__Exercise instructions__. How many of the lines below hold the word "nginx"? Answer only with the number.

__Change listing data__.
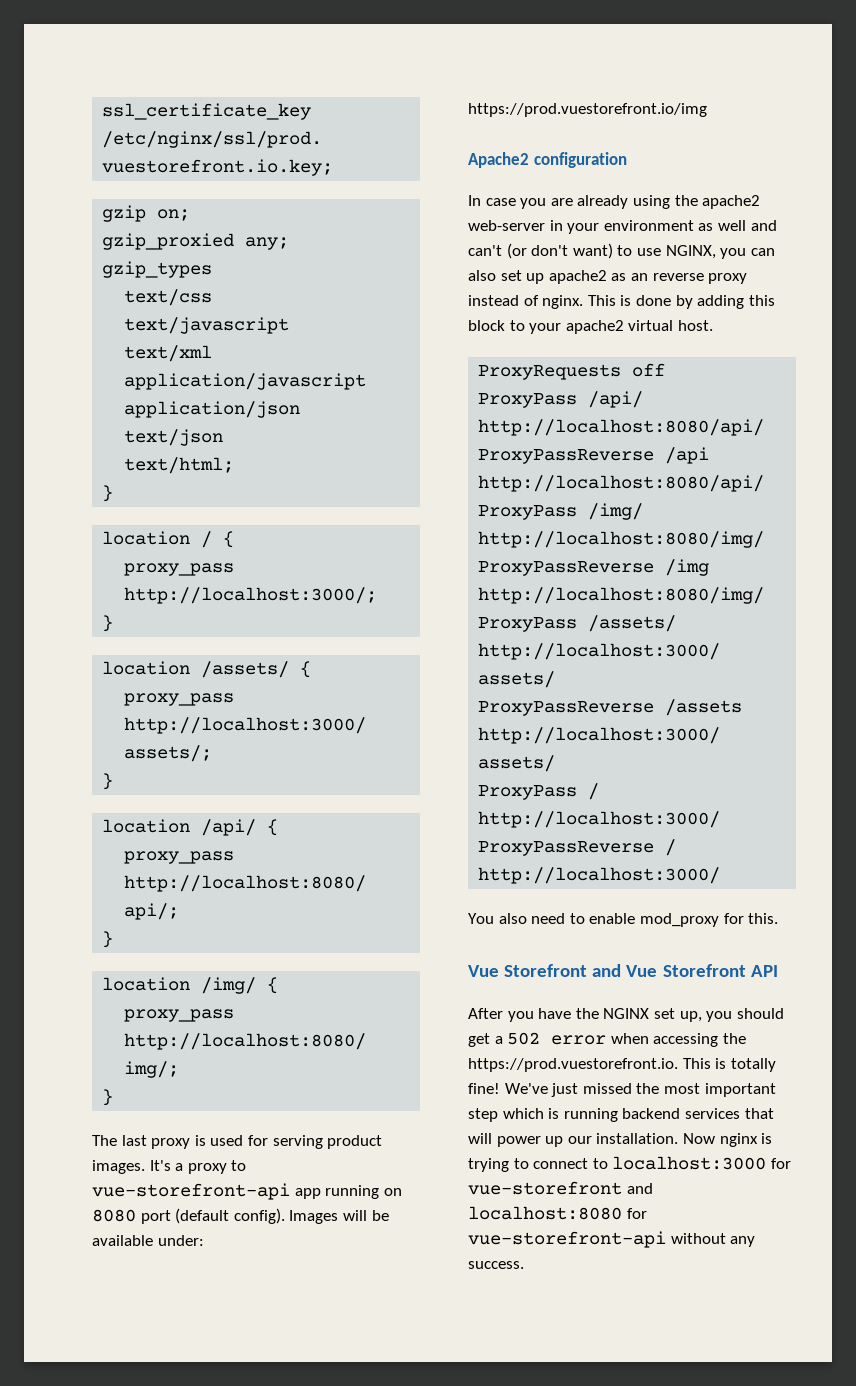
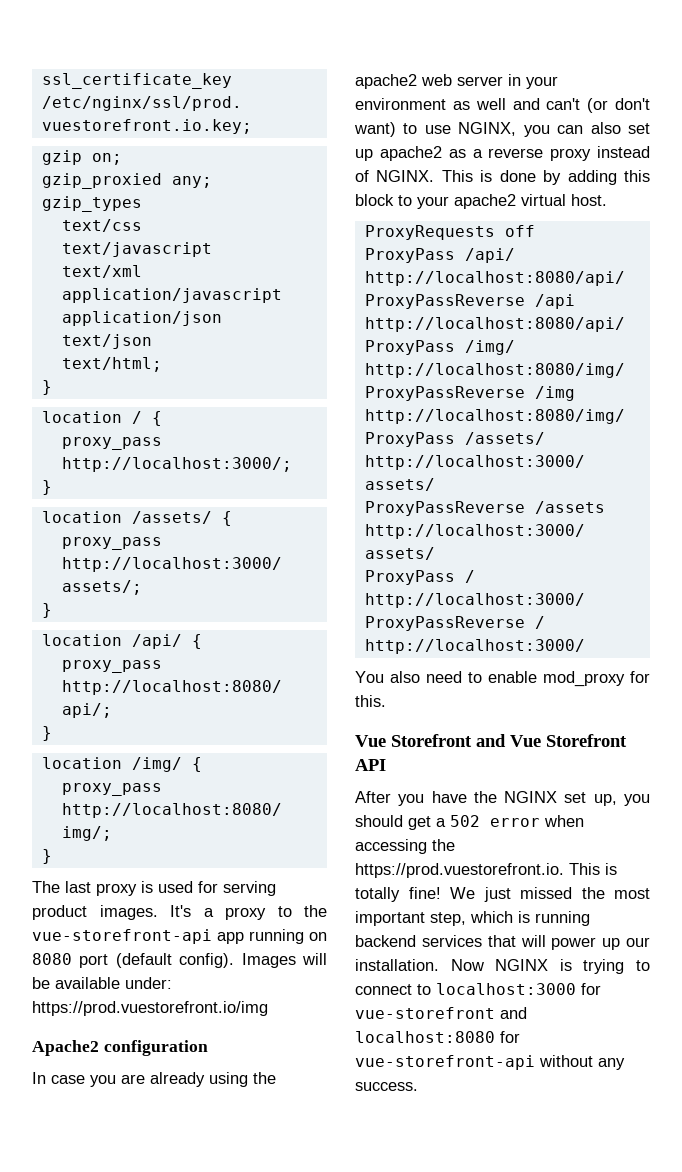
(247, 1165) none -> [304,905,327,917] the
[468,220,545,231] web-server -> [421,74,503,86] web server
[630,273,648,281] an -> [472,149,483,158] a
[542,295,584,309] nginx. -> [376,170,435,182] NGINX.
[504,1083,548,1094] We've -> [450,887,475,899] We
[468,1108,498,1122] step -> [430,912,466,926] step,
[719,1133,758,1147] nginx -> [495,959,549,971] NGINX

__Result__. 2